Compiled C# (current typed shape from examples/valenar/Generated/Systems/Economy/TaxCollectionSystem.cs:11-39):

public sealed class TaxCollectionSystem : ITickSystem
{
public static readonly SystemRegistration Registration = new()
{
System = new TaxCollectionSystem(),
Name = "Tax Collection",
Source = SystemSource.Secs,
};

private const int DistributedFrequency = 30; // monthly = every 30 ticks

public TickRateId Frequency => Cadence.Daily.Id; // runs every tick; per-entity gating handles distribution
public PhaseId Phase => Phases.Production.Id;

public void Execute(TickContext ctx)
{
foreach (var settlement in ctx.InstanceStore.AllByContractForTick(
H.SettlementContract, ctx.TickNumber, DistributedFrequency))
{
var population = ctx.ChannelResolver.ResolveIntFast(settlement, H.Population);
var taxPerPerson = 1;
var income = population * taxPerPerson;

ctx.Commands.IncrementScopeField(settlement, H.Settlement, H.Gold, income);
ctx.FlushCommands();
}
}
}

Construct-by-construct mapping:

.secs tokenLowered toDoc section
system TaxCollection { ... }public sealed class TaxCollectionSystem : ITickSystemdoc 04 — systems
phase = Phases.Production;public PhaseId Phase => Phases.Production.Id;doc 04 — systems
frequency = Cadence.Monthly;DistributedFrequency = 30; Frequency => Cadence.Daily.Id; AllByContractForTick(...)doc 04 — systems
method void Execute() { ... }public void Execute(TickContext ctx) { ... }doc 04 — systems
foreach settlement in Settlementforeach (var settlement in ctx.InstanceStore.AllByContractForTick(...))05 — foreach in Contract
settlement.resolve(Population)ctx.ChannelResolver.ResolveIntFast(settlement, H.Population)05 — scope.resolve(Channel)
settlement.increment(Gold, income)ctx.Commands.IncrementScopeField(settlement, H.Settlement, H.Gold, income)05 — scope.increment(...)
(implicit command flush)ctx.FlushCommands();05 — Generated command flush contract

Every token accounted for.
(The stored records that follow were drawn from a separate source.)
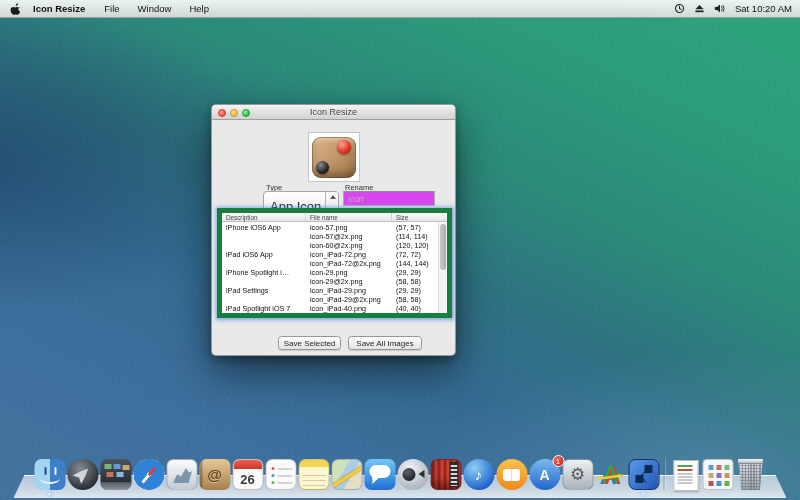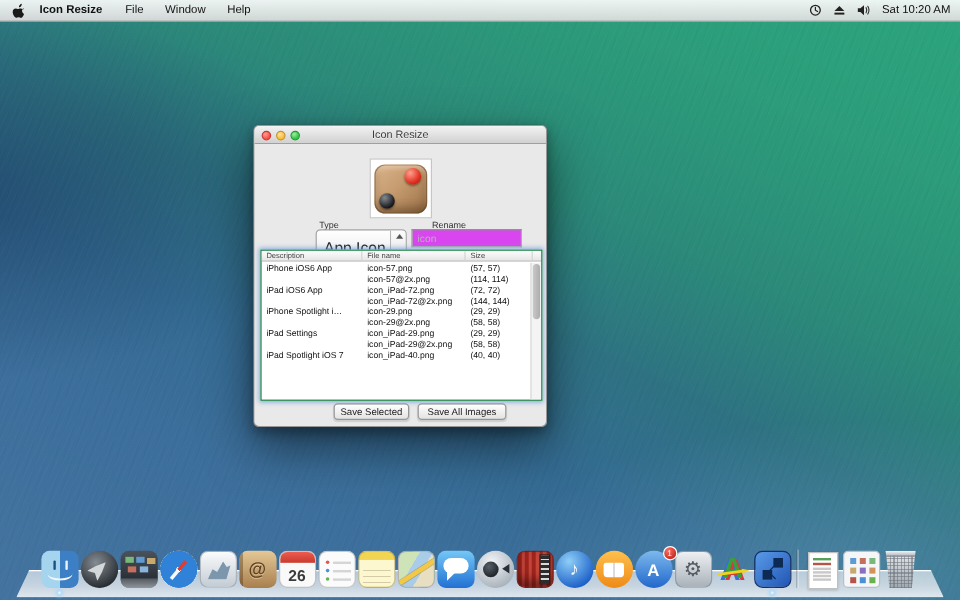--- a/index.html
+++ b/index.html
@@ -51,38 +51,38 @@
   .wood-icon { width:44px; height:41px; border-radius:9px; position:relative;
     background:linear-gradient(135deg, #dcb58d 0%, #c59b6f 45%, #996f46 100%);
     box-shadow:inset 0 0 0 1px rgba(92,62,32,.45), inset 0 -5px 7px rgba(58,34,14,.38), inset 0 3px 4px rgba(255,240,220,.45); }
   .wood-icon::before { content:""; position:absolute; top:3px; right:5px; width:14px; height:14px; border-radius:50%;
     background:radial-gradient(circle at 35% 30%, #ff9f8c, #e13122 60%, #9a1408); box-shadow:0 1px 2px rgba(0,0,0,.45); }
   .wood-icon::after { content:""; position:absolute; bottom:4px; left:4px; width:13px; height:13px; border-radius:50%;
     background:radial-gradient(circle at 35% 30%, #85898e, #1c1e21 65%, #000); box-shadow:0 1px 2px rgba(0,0,0,.45); }
 
   .form-label { position:absolute; font-size:7.5px; color:#333; }
   .lbl-type { left:54px; top:78px; }
-  .lbl-rename { left:148px; top:78px; }
+  .lbl-rename { left:133px; top:78px; }
   .popup { position:absolute; left:51px; top:86px; width:76px; height:31px;
     background:linear-gradient(#ffffff, #e6e6e6); border:1px solid #a5a5a5; border-radius:4px;
     display:flex; align-items:center; font-size:13px; color:#222; padding-left:6px;text-align:center; }
   .popup-stepper { position:absolute; right:0; top:0; bottom:0; width:13px; border-left:1px solid #b5b5b5;
     background:linear-gradient(#fdfdfd, #dedede); border-radius:0 3px 3px 0; }
   .popup-stepper::before { content:""; position:absolute; left:3.5px; top:3px;
     border-left:3px solid transparent; border-right:3px solid transparent; border-bottom:4px solid #555; }
   .popup-stepper::after { content:""; position:absolute; left:3.5px; bottom:3px;
     border-left:3px solid transparent; border-right:3px solid transparent; border-top:4px solid #555; }
   .textfield { position:absolute; left:131px; top:86px; width:92px; height:15px;
     border:1px solid #ababab; border-top-color:#8f8f8f; background:#d946ef; font-size:8.5px; padding:0 4px;
     font-family:"Liberation Sans","DejaVu Sans",sans-serif; color:#222; }
   .textfield::placeholder { color:#b5b5b5; }
 
   
-  .table { position:absolute; left:5px; top:103px; width:235px; height:126px; background:#fff;
-    border:1px solid #15803d; box-shadow:0 0 4px 1.5px rgba(100,150,220,.8); overflow:hidden; }
+  .table { position:absolute; left:5px; top:103px; width:235px; height:110px; background:#fff;
+    border:5px solid #15803d; box-shadow:0 0 4px 1.5px rgba(100,150,220,.8); overflow:hidden; }
   .thead { position:relative; height:9px; background:linear-gradient(#fdfdfd, #e6e6e6);
     border-bottom:1px solid #bcbcbc; font-size:6.3px; color:#444; }
   .hc { position:absolute; top:0; height:100%; display:flex; align-items:center; padding-left:4px;
     border-right:1px solid #d4d4d4; }
   .hc-0 { left:0; width:84px; }
   .hc-1 { left:84px; width:86px; }
   .hc-2 { left:170px; width:56px; }
   .tbody { position:absolute; top:10px; left:0; right:9px; bottom:0; }
   .trow { position:relative; height:9px; font-size:7.2px; color:#111; }
   .trow.selected { background:linear-gradient(#5a8de0, #3168c8); color:#fff; }
@@ -316,20 +316,25 @@
           <span class="cell c-description">iPhone iOS6 App</span>
           <span class="cell c-filename">icon-57.png</span>
           <span class="cell c-size">(57, 57)</span>
         </div>
         <div class="trow">
           <span class="cell c-description"></span>
           <span class="cell c-filename">icon-57@2x.png</span>
           <span class="cell c-size">(114, 114)</span>
         </div>
         <div class="trow">
+          <span class="cell c-description"></span>
+          <span class="cell c-filename">icon-60@2x.png</span>
+          <span class="cell c-size">(120, 120)</span>
+        </div>
+        <div class="trow">
           <span class="cell c-description">iPad iOS6 App</span>
           <span class="cell c-filename">icon_iPad-72.png</span>
           <span class="cell c-size">(72, 72)</span>
         </div>
         <div class="trow">
           <span class="cell c-description"></span>
           <span class="cell c-filename">icon_iPad-72@2x.png</span>
           <span class="cell c-size">(144, 144)</span>
         </div>
         <div class="trow">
No surprises in the lowering — the compiler's job on this file is almost mechanical.

Cross-references

  • Target types — ISecsHostReads, ISecsHostWrites, CommandBuffer, TickContext — see this document's prerequisites plus the lowering examples above.
  • Modifier declarations referenced by add_modifier (including ReApplyMode, tags, effect bodies): 03-channels-and-modifiers.md.
  • Event and on-action declarations referenced by fire, plus on-action provides scope:X validation: 04-behavior.md.
  • Scope stack semantics (this, root, prev rules, push/pop on foreach): this document's Built-in sigils, save_scope_as, and Iteration sections.
  • Query keyword semantics (short-circuit vs visit-all, stackalloc bounds, integration with saved scopes): this document's Query keywords section.
  • Hash generation — H.* values are FNV-1a-64 hashes of canonical id strings, with tag mirrors equal to the matching TagId.Value; see docs/design/01-world-shape.md § "Canonical id string format" and examples/valenar/Generated/Hashes.cs.